30-45 minutes Applied Step 5 of 8

Accordion

Common Errors in Descriptive Analysis

5 / 8

Accordion

Common Errors in Descriptive Analysis

Part 1

Descriptive analysis can look simple while hiding serious errors. The most common errors involve denominators, missing data, units of observation, and unreviewed transformations. A table can be beautifully formatted and still wrong. One frequent error is using `n()` when `n_distinct(participant_id)` is required. If a dataset has one row per visit, `n()` counts visits. If a dataset has one row per adverse event, `n()` counts adverse events. If the question is how many participants were affected, the script must count distinct participants. Another frequent error is calculating percentages after filtering out missing values without reporting how many values were missing. This may be acceptable for some statistical summaries if documented, but it is risky in data management reports.

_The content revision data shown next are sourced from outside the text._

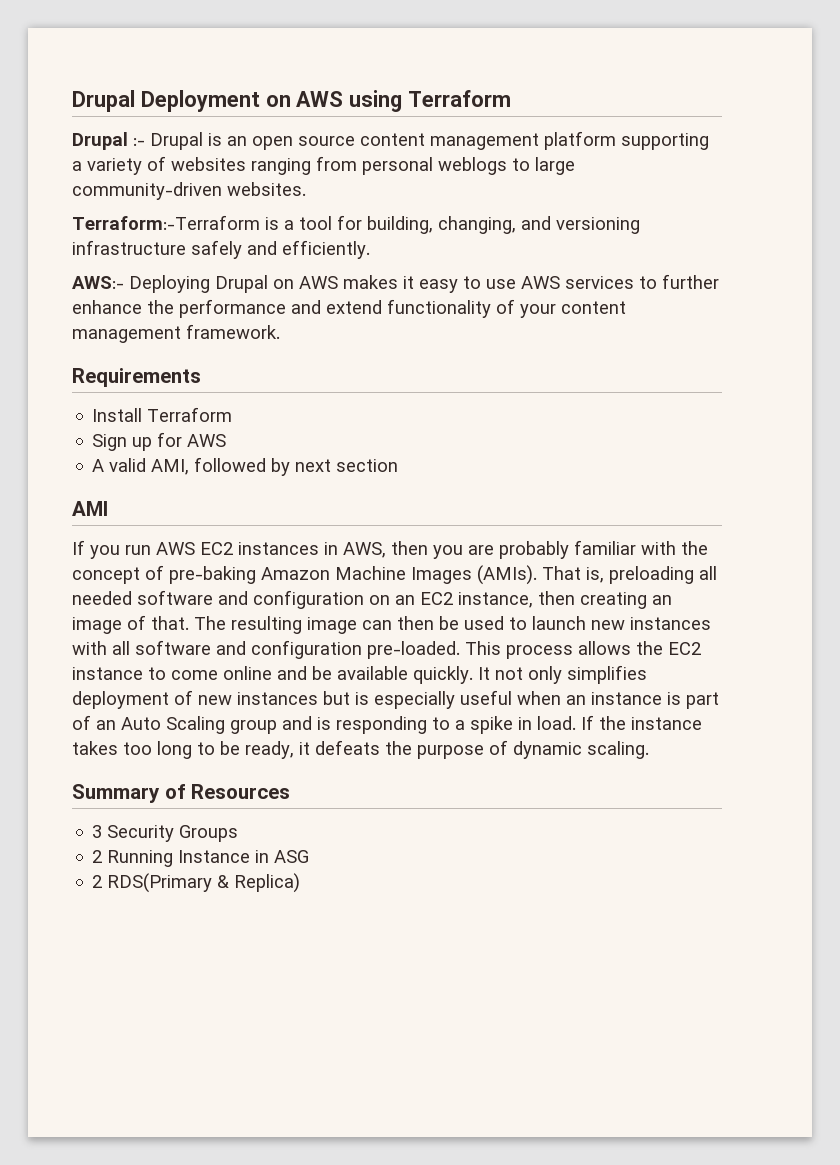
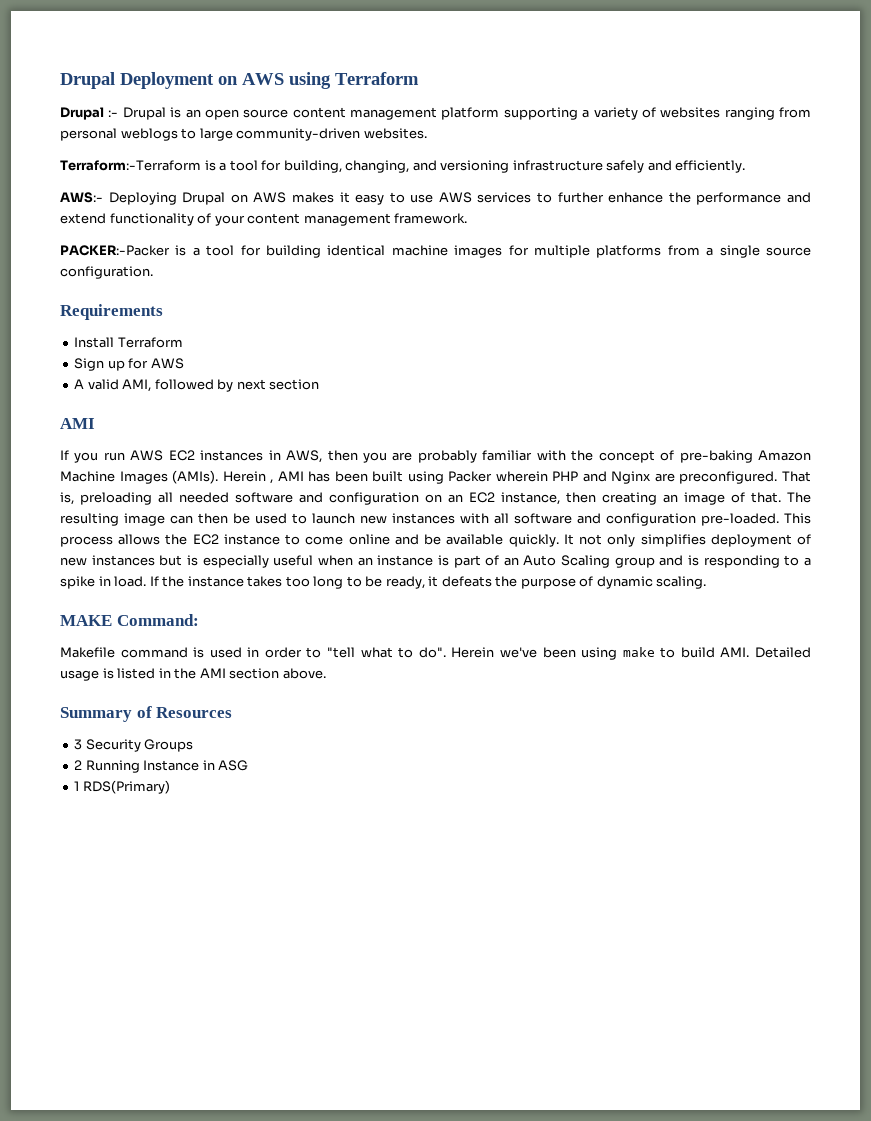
(280, 331) none -> [60,245,811,258] [60,266,153,279] // PACKER:-Packer is a tool for building identical machine images for multiple platforms from a single source configuration.
(537, 575) none -> [222,471,778,484] Herein , AMI has been built using Packer wherein PHP and Nginx are preconfigured.
(649, 750) none -> [60,614,199,626] [60,647,811,660] [60,668,326,681] // MAKE Command: // Makefile command is used in order to "tell what to do". Herein we've been using make to build AMI. Detailed usage is listed in the AMI section above.
[92,873,301,893] 2 RDS(Primary & Replica) -> [74,780,170,794] 1 RDS(Primary)

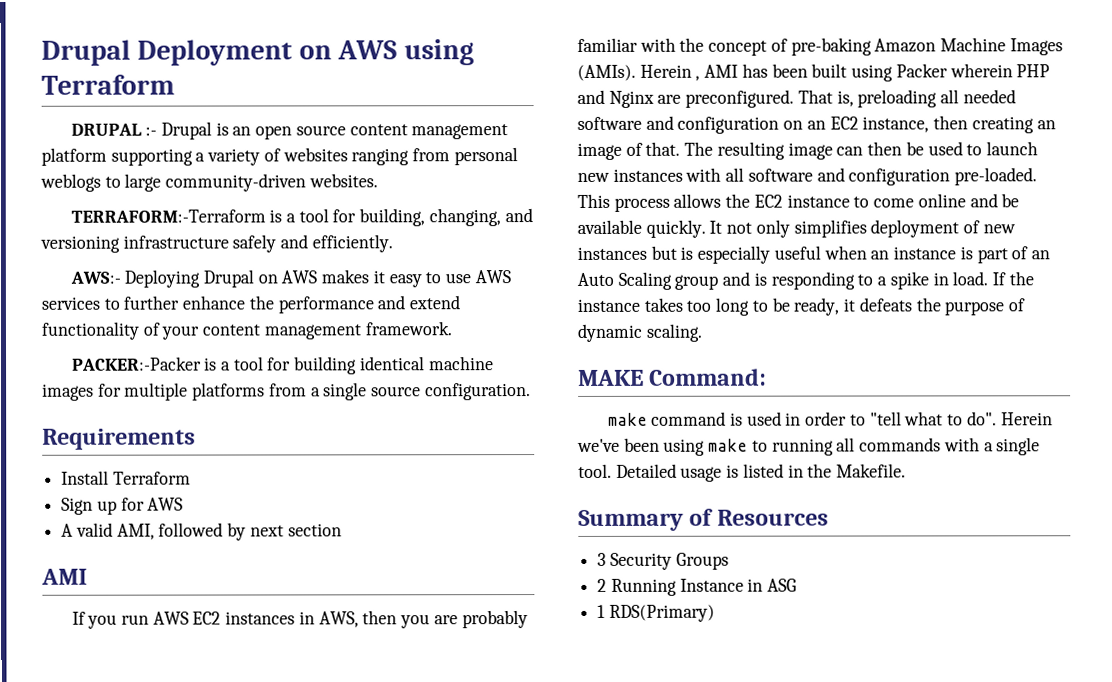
[60,107,104,120] Drupal -> [70,123,142,136] DRUPAL
[60,160,201,171] Terraform:-Terraform -> [70,209,266,223] TERRAFORM:-Terraform
[60,647,115,658] Makefile -> [607,412,648,426] make
[680,647,750,658] build AMI. -> [771,437,1041,456] [578,463,612,478] running all commands with a single tool.
[199,668,326,679] AMI section above. -> [836,463,907,478] Makefile.

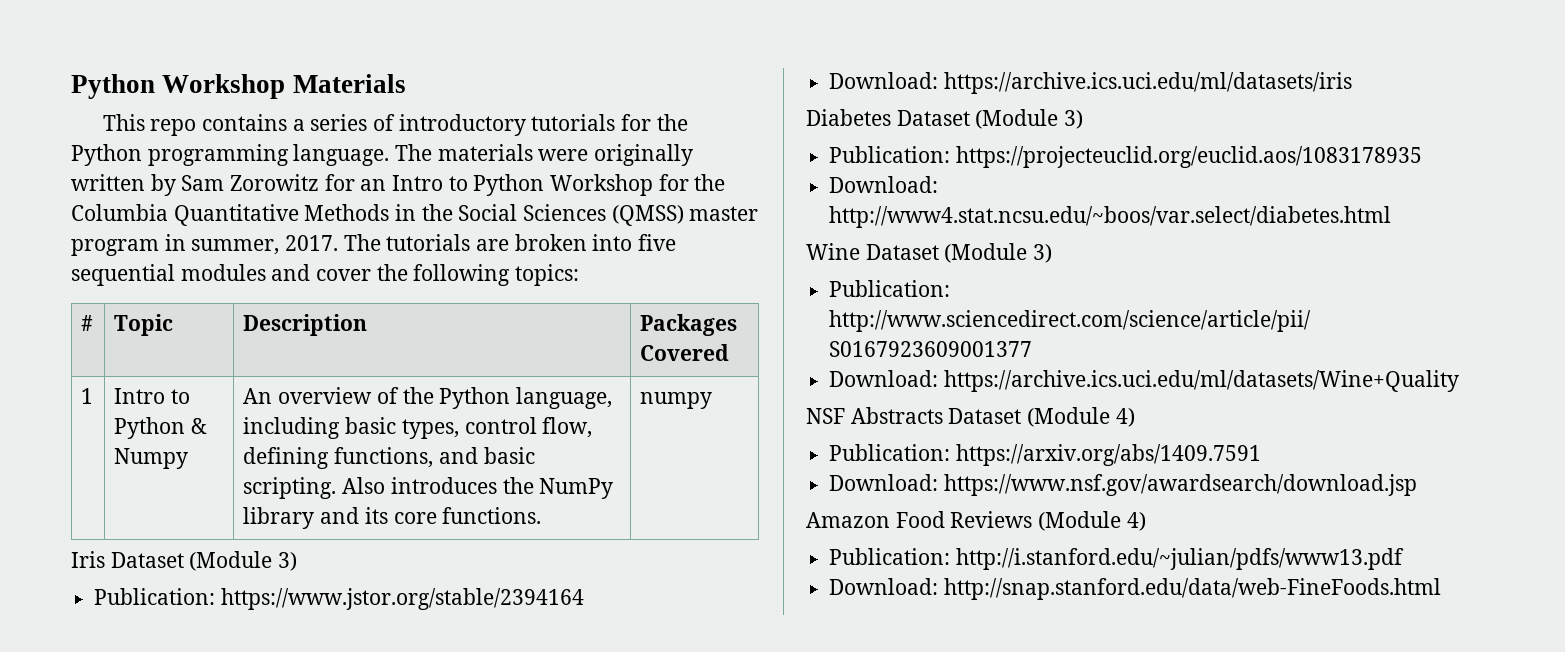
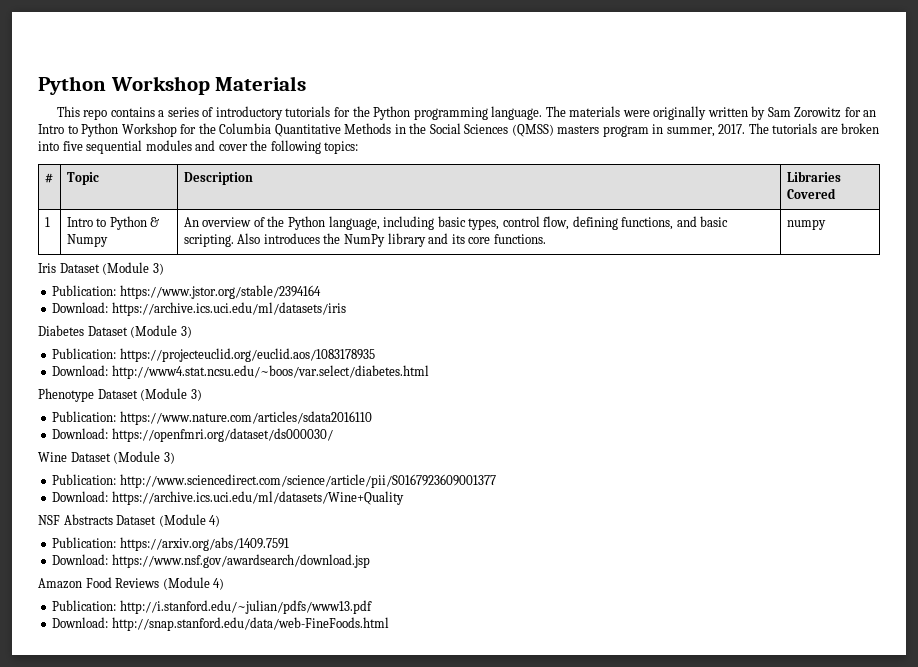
[689,206,759,221] master -> [557,125,600,134] masters
[640,314,738,336] Packages -> [786,171,841,182] Libraries
(1392, 217) none -> [38,388,202,402] [52,411,372,425] [52,428,333,442] // Phenotype Dataset (Module 3) // Publication: https://www.nature.com/articles/sdata2016110 // Download: https://openfmri.org/dataset/ds000030/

Missingness is often the very issue the team needs to see.

Part 2

Incorrect joins can also distort summaries. If enrollment data are joined to laboratory data with multiple rows per participant, the participant-level dataset may expand. Age, sex, and treatment arm may then appear duplicated, and summaries may overcount participants. Row counts before and after joins should be checked. An increase in rows is not always wrong, but it must be expected. If the intended output is participant-level, an unexpected increase indicates a problem. Rounding can also mislead. Percentages may not add exactly to 100 percent after rounding. Small denominators can make percentages look dramatic. For example, one missing outcome among two participants is 50 percent, but the absolute count is one. Reports should show counts with percentages, not percentages alone.

Part 3

The safest approach is to make descriptive analysis scripts explicit, small enough to review, and connected to the study definitions. Every table should be traceable to the dataset and code that produced it.